Région rurale de moyenne montagne, le Vercors est à la veille de la Seconde Guerre
mondiale une terre de petites exploitations agricoles. La plupart d’entre-elles ne sont
exploitées que par un ménage, mais il arrive que celui-ci puisse recevoir l’apport d’ouvriers
agricoles. Dans la majeure partie des cas donc, seule la famille du cultivateur travaille sur
l’exploitation. Il lui faut alors pour la mettre à profit au mieux, faire participer tous ses
membres. Chacun est mit à contribution suivant ses moyens pourvu qu’il puisse mener sa
tâche à bien et, en quelque sorte, apporter sa pierre à l’édifice. Devant la rudesse du labeur de
paysan, on voit donc apparaître comme une « solidarité familiale » qui fait participer tout le
monde au travail. En effet dès l’âge de huit ans environ, on commence à confier des charges
aux enfants.
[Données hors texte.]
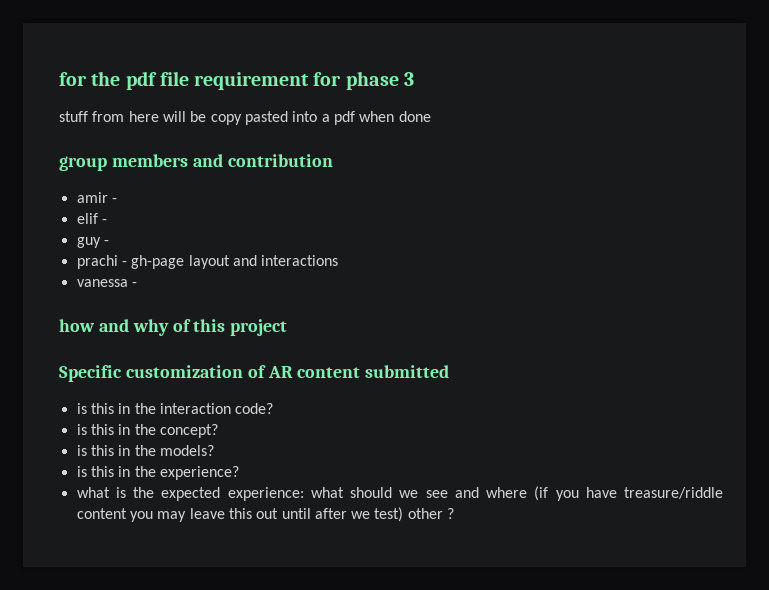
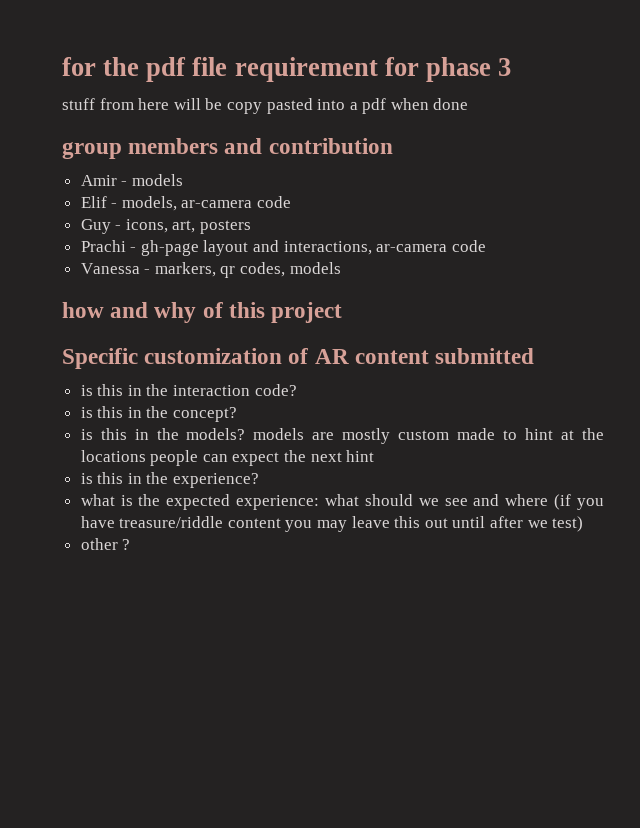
[76,192,117,203] [76,213,107,224] [76,237,109,248] [76,255,339,269] [76,279,137,287] amir - // elif - // guy - // prachi - gh-page layout and interactions // vanessa - -> [80,174,183,186] [80,196,292,211] [80,219,252,234] [80,240,486,256] [80,262,341,278] Amir - models // Elif - models, ar-camera code // Guy - icons, art, posters // Prachi - gh-page layout and interactions, ar-camera code // Vanessa - markers, qr codes, models
(214, 450) none -> [253,428,604,444] [80,450,375,466] models are mostly custom made to hint at the locations people can expect the next hint
(404, 514) none -> (584, 524) //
Du fait de leurs capacités physiques qui sont encore faibles, ils reçoivent bien
souvent la mission de garder les troupeaux quand ceux-ci sont en champs. De leur côté les
femmes ne sont pas en reste. Elle sont, si l’on peut dire, les responsables de tout ce qui
concerne l’intérieur de la maison. Mais leur rôle ne se limite pas à cela. Elles prennent aussi
part à certains travaux agricoles. Evoquant les jours où son mari partait travailler en forêt avec
les vaches, cette dame raconte : « Il fallait se lever à trois heures du matin, soigner les vaches,
on leur donnait, comme on dit, d’abord deux données. On les faisait boire, on leur redonnait
une donnée, quand elles avaient fini, il fallait leur donner la farine, l’avoine, tout ce qu’il
fallait leur donner […] et puis mon mari partait avec bien souvent un ouvrier, avec deux ou
quatre vaches et le cheval, et il fallait qu’ils partent, ça dépend où ils allaient, une heure
avant le jour, pour être sur place comme le jour. Si c’était le jour à six heures, on soignait les
vaches de trois heures à cinq heures pour faire leur journée. Ils rentraient le soir, et quand ils
venaient, il fallait soigner les bêtes… Alors là, c’étaient des journées ! Et bien souvent […]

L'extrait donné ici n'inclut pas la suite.